Created 02-22-2017 06:22 AM
I had dataframe data looks like
Id,startdate,enddate,datediff,did,usage
1,2015-08-26,2015-09-27,32,326-10,127
2,2015-09-27,2015-10-20,21,327-99,534
..
..
So my requirement is if datediff is 32 I need to get perday usage For the first id 32 is the datediff so per day it will be 127/32. When I collect the result I should get
Id,startdate,enddate,datediff,day,month,did,usage,perdayusage
1,2015-08-26,2015-09-27,32,26,08,326-10,127,3.96
1,2015-08-26,2015-09-27,32,27,08,326-10,127,3.96
1,2015-08-26,2015-09-27,32,28,08,326-10,127,3.96
.
.
.
1,2015-08-26,2015-09-27,32,27,09,326-10,127,3.96
I had tried I Was struck at initial line since above line transforms me one single but I can't understand how to get multiple rows based single row using datediff
Val df2 = df1.select("Id","startdate",enddate","datediff","did","usage").withColumn("Day",dayofmonth($"startdate")).withColumn("Month",month($"startdate")).withColumn("perdayusaga',getperdayusageudf($"usage",$"datediff))
How could I get these results again as a dataframe
Created 02-22-2017 11:28 AM
I tried this with udf and want to take the values to stringbuilder and then on next step I want to explode the values but can able to register the udf but unable get results
val myUdf = udf { (col1: Timestamp, col2: Timestamp, col3: Int, sqlContext: SQLContext) =>
import sqlContext.implicits._
val sb = StringBuilder.newBuilder
if (col3 == 0) {
val dd = dayofmonth(date_add($"col1", 1))

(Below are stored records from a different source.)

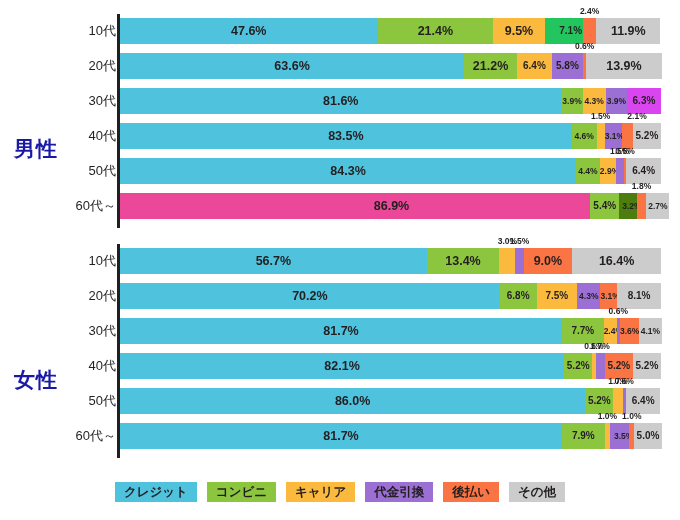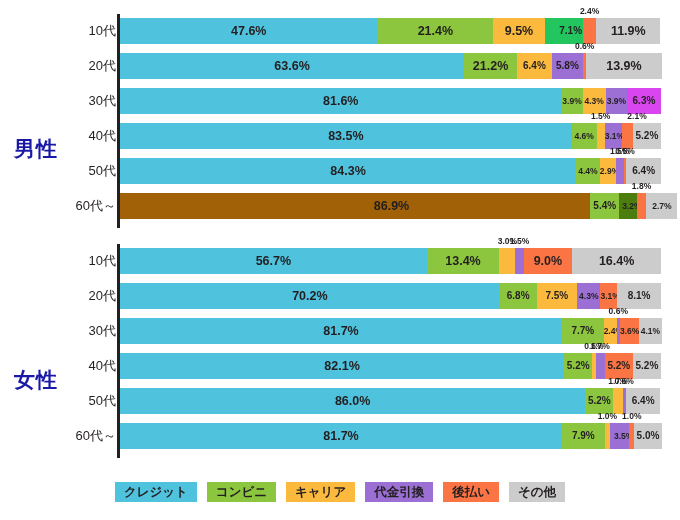--- a/index.html
+++ b/index.html
@@ -222,31 +222,31 @@
       <div class="seg" style="left: 503.671px; width: 2.705px; background: rgb(250, 117, 67);"></div>
       <div class="seg" style="left: 506.376px; width: 34.624px; background: rgb(204, 204, 204);">
         <span class="seg-label md">6.4%</span>
       </div>
     </div>
     <div class="cat-label-wrap" style="top: 193px;">
       <div class="cat-label">60代～</div>
     </div>
     <div class="callout" style="left: 641.524px; top: 180px;">1.8%</div>
     <div class="bar-row" style="top: 193px;">
-      <div class="seg" style="left: 0px; width: 543px; background: #a16207;">
+      <div class="seg" style="left: 0px; width: 543px; background: #ec4899;">
         <span class="seg-label">86.9%</span>
       </div>
       <div class="seg" style="left: 470.129px; width: 29.214px; background: rgb(140, 198, 63);">
         <span class="seg-label md">5.4%</span>
       </div>
       <div class="seg" style="left: 499.343px; width: 25px; background: #4d7c0f;">
         <span class="seg-label sm">3.2%</span>
       </div>
       <div class="seg" style="left: 516.655px; width: 9.738px; background: rgb(250, 117, 67);"></div>
-      <div class="seg" style="left: 526.393px; width: 31px; background: rgb(204, 204, 204);">
+      <div class="seg" style="left: 526.393px; width: 23px; background: rgb(204, 204, 204);">
         <span class="seg-label sm">2.7%</span>
       </div>
     </div>
     <div class="group-label" style="left: 14px; top: 366px;">女性</div>
     <div class="axis-line" style="left: 117px; top: 244px; height: 214px;"></div>
     <div class="cat-label-wrap" style="top: 248px;">
       <div class="cat-label">10代</div>
     </div>
     <div class="callout" style="left: 507.356px; top: 235px;">3.0%</div>
     <div class="callout" style="left: 519.529px; top: 235px;">1.5%</div>

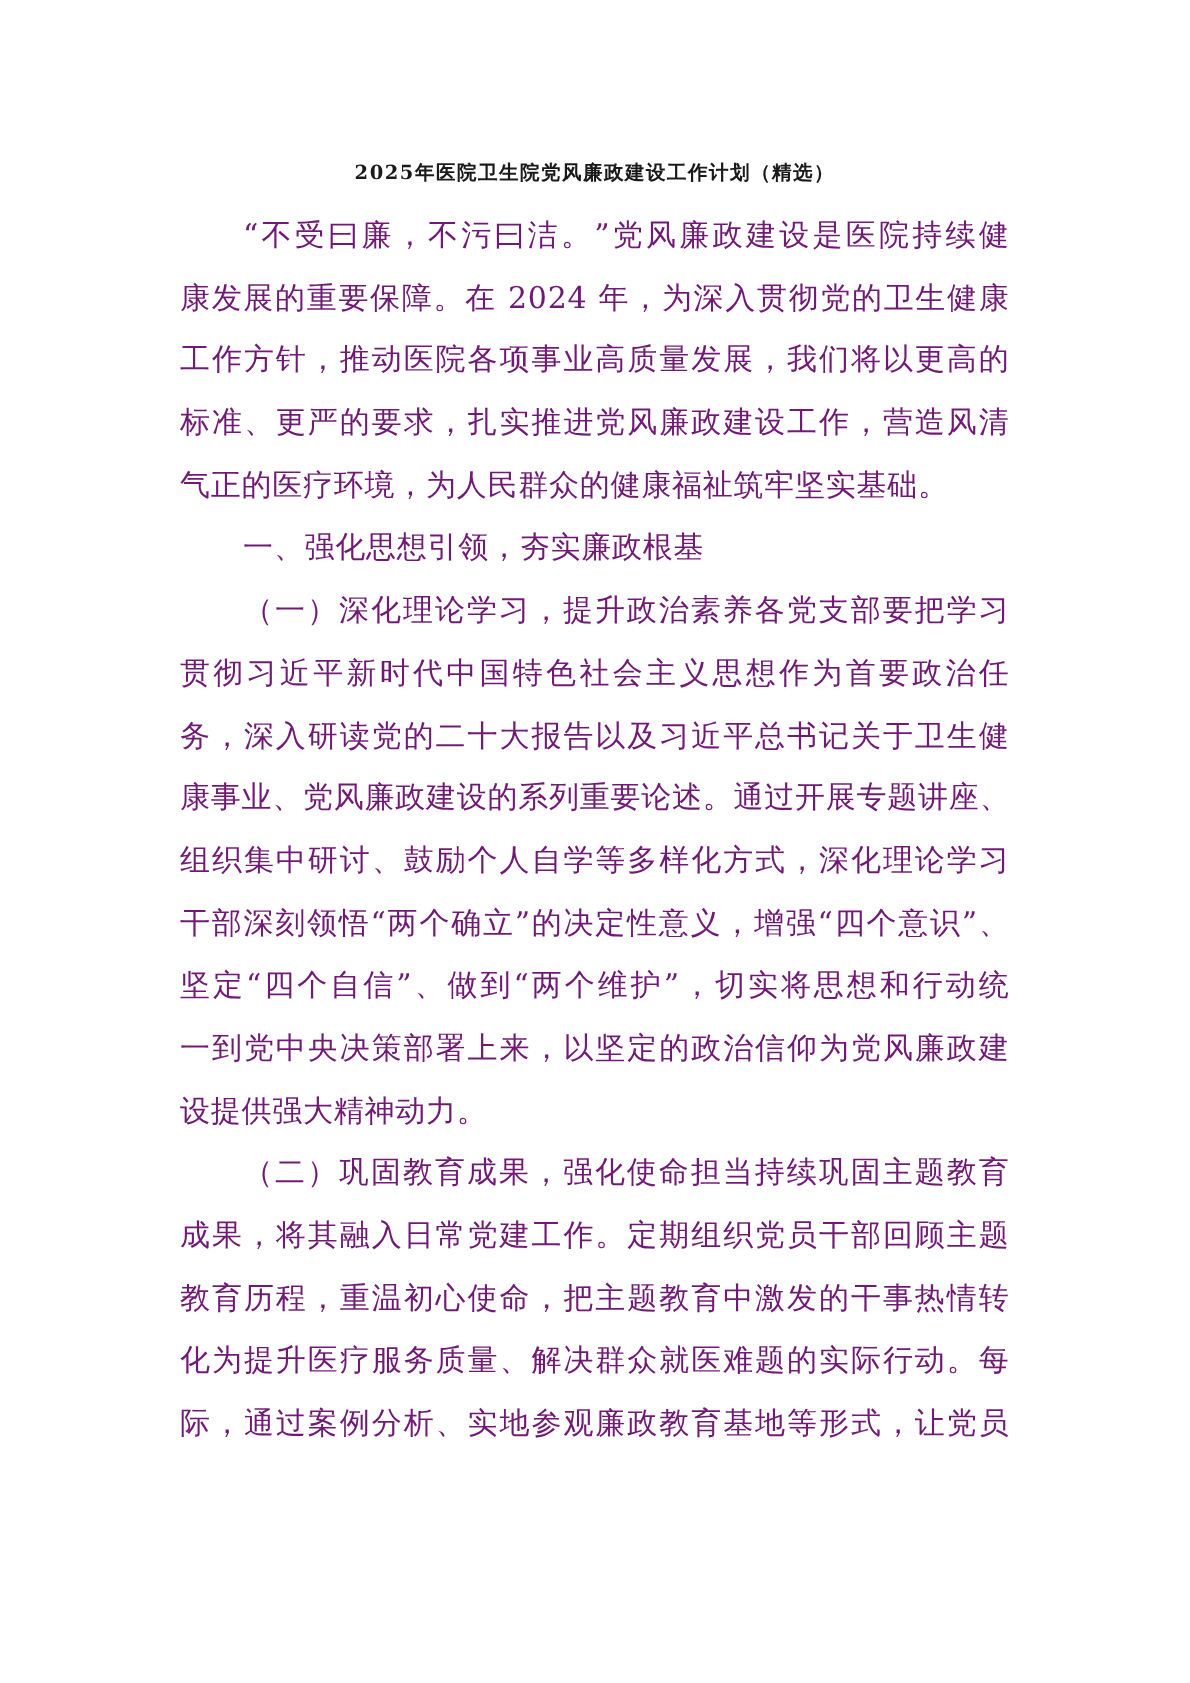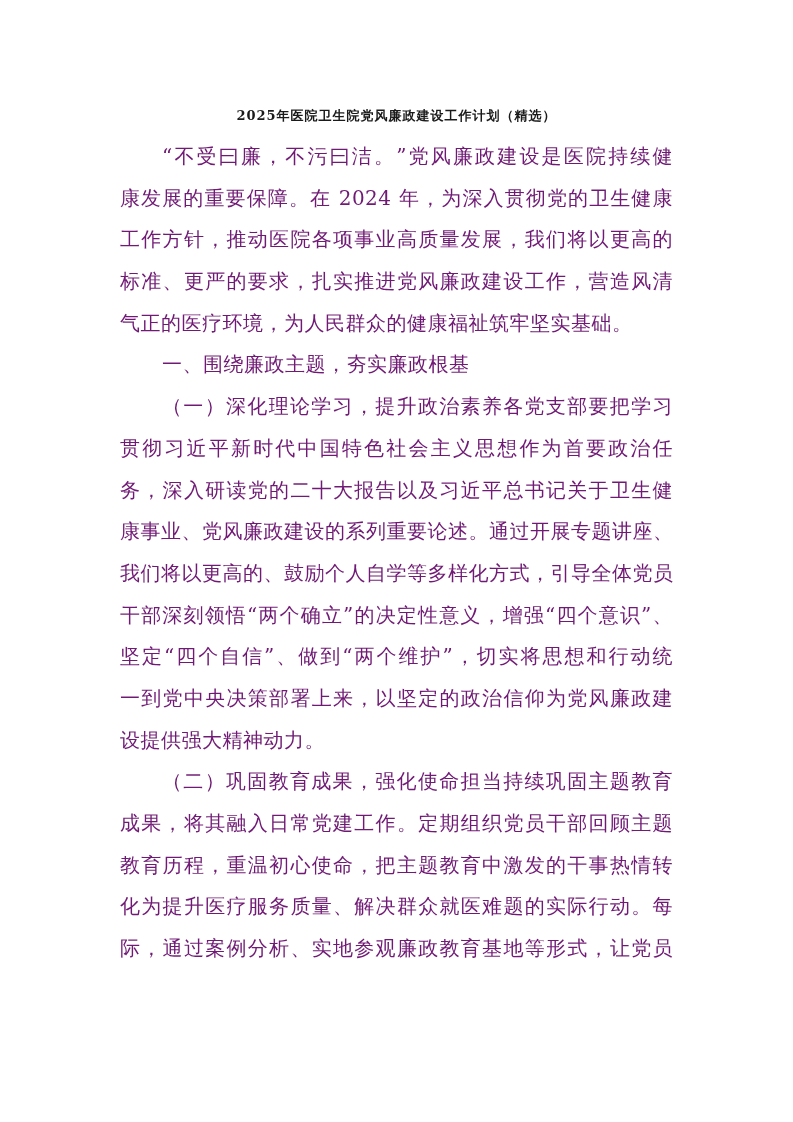--- a/index.html
+++ b/index.html
@@ -30,28 +30,28 @@
   <h1 class="title">2025年医院卫生院党风廉政建设工作计划（精选）</h1>
 
   <div>
     <p class="line indent">“不受曰廉，不污曰洁。”党风廉政建设是医院持续健</p>
     <p class="line">康发展的重要保障。在 2024 年，为深入贯彻党的卫生健康</p>
     <p class="line">工作方针，推动医院各项事业高质量发展，我们将以更高的</p>
     <p class="line">标准、更严的要求，扎实推进党风廉政建设工作，营造风清</p>
     <p class="line last">气正的医疗环境，为人民群众的健康福祉筑牢坚实基础。</p>
   </div>
 
-  <p class="line heading">一、围绕廉政主题，夯实廉政根基</p>
+  <p class="line heading">一、强化思想引领，夯实廉政根基</p>
 
   <div>
     <p class="line sub">（一）深化理论学习，提升政治素养各党支部要把学习</p>
     <p class="line">贯彻习近平新时代中国特色社会主义思想作为首要政治任</p>
     <p class="line">务，深入研读党的二十大报告以及习近平总书记关于卫生健</p>
     <p class="line">康事业、党风廉政建设的系列重要论述。通过开展专题讲座、</p>
-    <p class="line">我们将以更高的、鼓励个人自学等多样化方式，引导全体党员</p>
+    <p class="line">组织集中研讨、鼓励个人自学等多样化方式，深化理论学习</p>
     <p class="line">干部深刻领悟“两个确立”的决定性意义，增强“四个意识”、</p>
     <p class="line">坚定“四个自信”、做到“两个维护”，切实将思想和行动统</p>
     <p class="line">一到党中央决策部署上来，以坚定的政治信仰为党风廉政建</p>
     <p class="line last">设提供强大精神动力。</p>
   </div>
 
   <div>
     <p class="line sub">（二）巩固教育成果，强化使命担当持续巩固主题教育</p>
     <p class="line">成果，将其融入日常党建工作。定期组织党员干部回顾主题</p>
     <p class="line">教育历程，重温初心使命，把主题教育中激发的干事热情转</p>

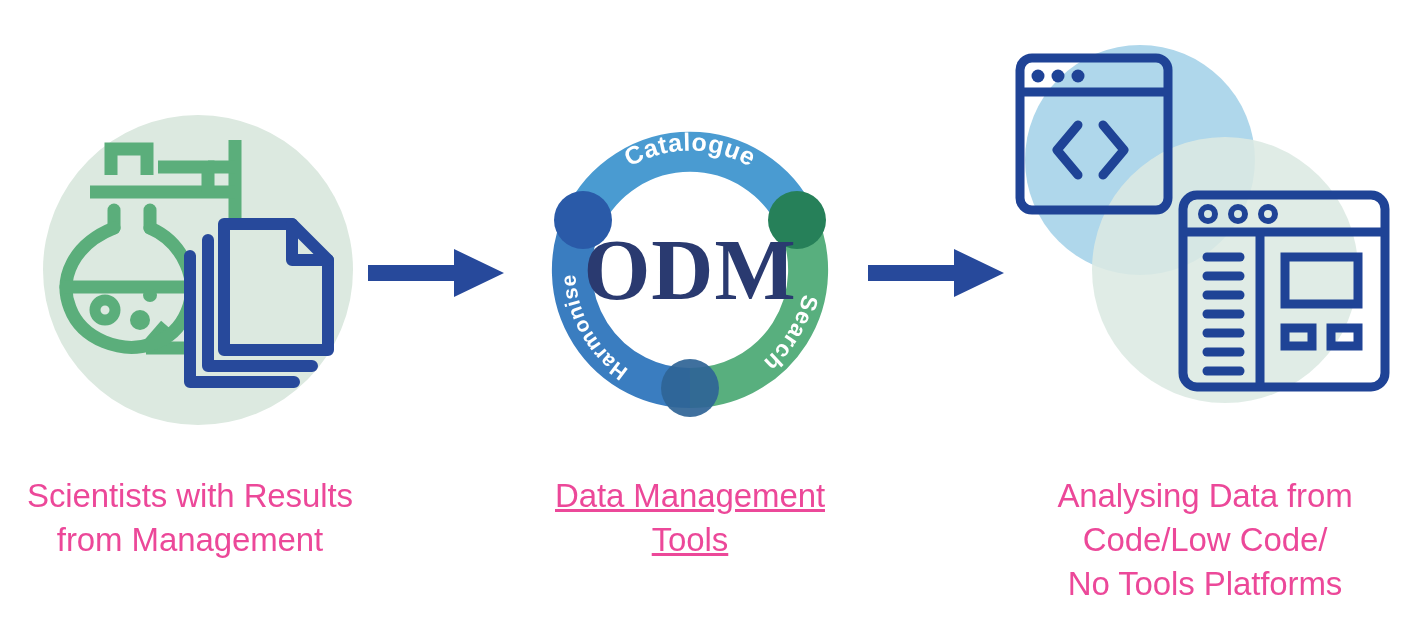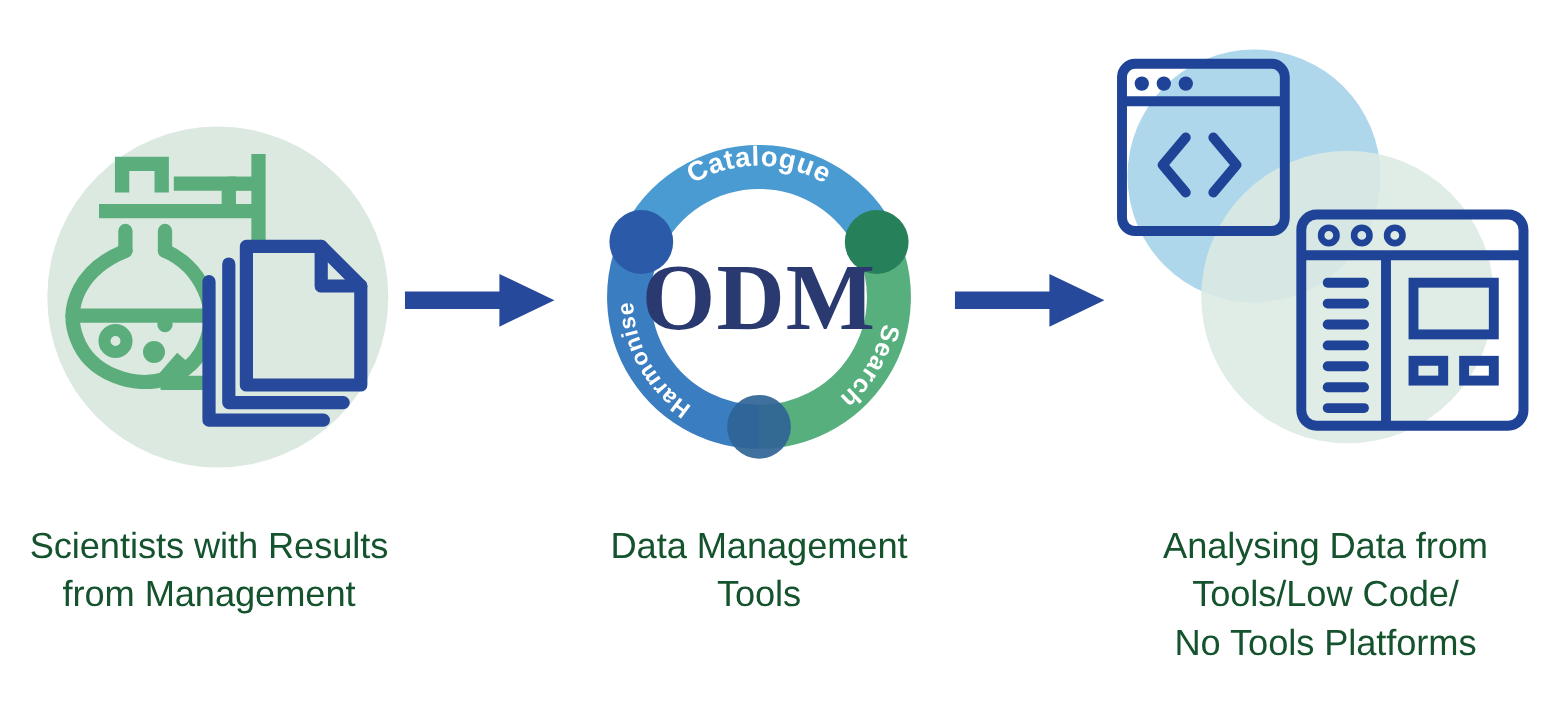--- a/index.html
+++ b/index.html
@@ -35,29 +35,29 @@
     width: 100%;
     height: 440px;
   }
   .art svg { display: block; width: 100%; height: 100%; overflow: visible; }
 
   .caption {
     position: absolute;
     left: 0;
     width: 100%;
     text-align: center;
-    color: #14532d;
+    color: #ec4899;
     font-size: 33px;
     line-height: 1.33;
     letter-spacing: -0.1px;
     font-weight: 400;
     font-family: "Liberation Sans", sans-serif;
   }
   #caption-scientists { top: 474px; }
-  #caption-tools      { top: 474px; }
+  #caption-tools      { top: 474px; text-decoration: underline; }
   #caption-analysis   { top: 474px; }
 
   .arrow {
     position: absolute;
     top: 245px;
     width: 140px;
     height: 56px;
   }
   #arrow-1 { left: 368px; }
   #arrow-2 { left: 868px; }
@@ -216,18 +216,18 @@
           </g>
           <rect x="285" y="237" width="73" height="47" fill="none" stroke="#1F4396" stroke-width="9"></rect>
           <rect x="285" y="308" width="27" height="18" fill="none" stroke="#1F4396" stroke-width="9"></rect>
           <rect x="331" y="308" width="27" height="18" fill="none" stroke="#1F4396" stroke-width="9"></rect>
         </g>
       </svg>
     </div>
 
     <div class="caption" id="caption-analysis">
       <div>Analysing Data from</div>
-      <div>Tools/Low Code/</div>
+      <div>Code/Low Code/</div>
       <div>No Tools Platforms</div>
     </div>
   </div>
 
 </div>
 
 </body></html>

val mm = month(date_add($"col1", 1))
val yy = year(date_add($"col1", 1))
val normalizedDate = concat(dd, mm, yy)
sb.append(dd).append(",").append(mm).append(",").append(yy).append(",").append(normalizedDate)
} else {
for (i <- 2 until col3) {
val dd = dayofmonth(date_add($"col1", i))
val mm = month(date_add($"col1", i))
val yy = year(date_add($"col1", i))
val normalizedDate = concat(dd, mm, yy)
sb.append(dd).append(",").append(mm).append(",").append(yy).append(",").append(normalizedDate)
}
}
sb.toString
}
java.lang.ClassCastException: $anonfun$1 cannot be cast to scala.Function3
at org.apache.spark.sql.catalyst.expressions.ScalaUDF.<init>(ScalaUDF.scala:106)
at org.apache.spark.sql.expressions.UserDefinedFunction.apply(UserDefinedFunction.scala:56)
... 52 elided
Created 02-24-2017 05:00 AM
I think this is a duplicate of the question for which I already posted an answer.
This is the working code again, you can convert to dataframe or do operations in Rdd
import org.apache.spark.{ SparkConf, SparkContext }
import org.apache.spark.sql.functions.broadcast
import org.apache.spark.sql.types._
import org.apache.spark.sql._
import org.apache.spark.sql.functions._
import scala.collection.mutable.ListBuffer
import java.util.{GregorianCalendar, Date}
import java.util.Calendar
def generateDates(startdate: Date, enddate: Date): ListBuffer[String] = {
var dateList = new ListBuffer[String]()
var calendar = new GregorianCalendar()
calendar.setTime(startdate)
while (calendar.getTime().before(enddate)) {
dateList += calendar.getTime().toString().substring(0, 10) + "," + (calendar.get(Calendar.DAY_OF_MONTH)) + "," + calendar.get(Calendar.MONTH)
calendar.add(Calendar.DATE, 1)
}
dateList += calendar.getTime().toString()
println("\n" + dateList + "\n")
dateList
}
def getRddList(a :String) : ListBuffer[(String,String,String,String,String)] = {
var allDates = new ListBuffer[(String,String,String,String,String)]()
for (x <- generateDates(format.parse(a.split(",")(1)),format.parse(a.split(",")(2)))) {
allDates += (( a.split(",")(0).toString(), x , a.split(",")(3).toString(),
a.split(",")(4).toString(), a.split(",")(5).toString() ))
}
allDates
}
var fileRdd = sc.textFile("/data_1/date1");
var myRdd = fileRdd.map{x=>getRddList(x)}.flatMap(y=>y)
myRdd.collect()
Created 02-24-2017 09:13 AM
Try "explode":
import org.apache.spark.sql.functions.{udf, array, explode, col}
case class Result ( date: String, usage: Double )
def splitUsage = udf { (datediff:Integer, startdate: String, usage:Integer) =>
if (datediff == 32) {
val date = new DateTime(format.parse(startdate))
(for (i <- 0 to datediff) yield Result(format.format(date.plusDays(2).toDate()),
usage.toDouble / datediff.toDouble)).toArray
} else {
Array(Result(startdate, usage.toDouble))
}
}
val df2 = df.withColumn("dayusage", splitUsage($"datediff", $"startdate", $"usage"))
val df3 = df2.select($"*", explode($"dayusage"))
val result = df3.select($"Id", $"startdate", $"enddate", $"datediff", $"did",
col("col")("date").alias("date"), col("col")("usage").alias("usage"))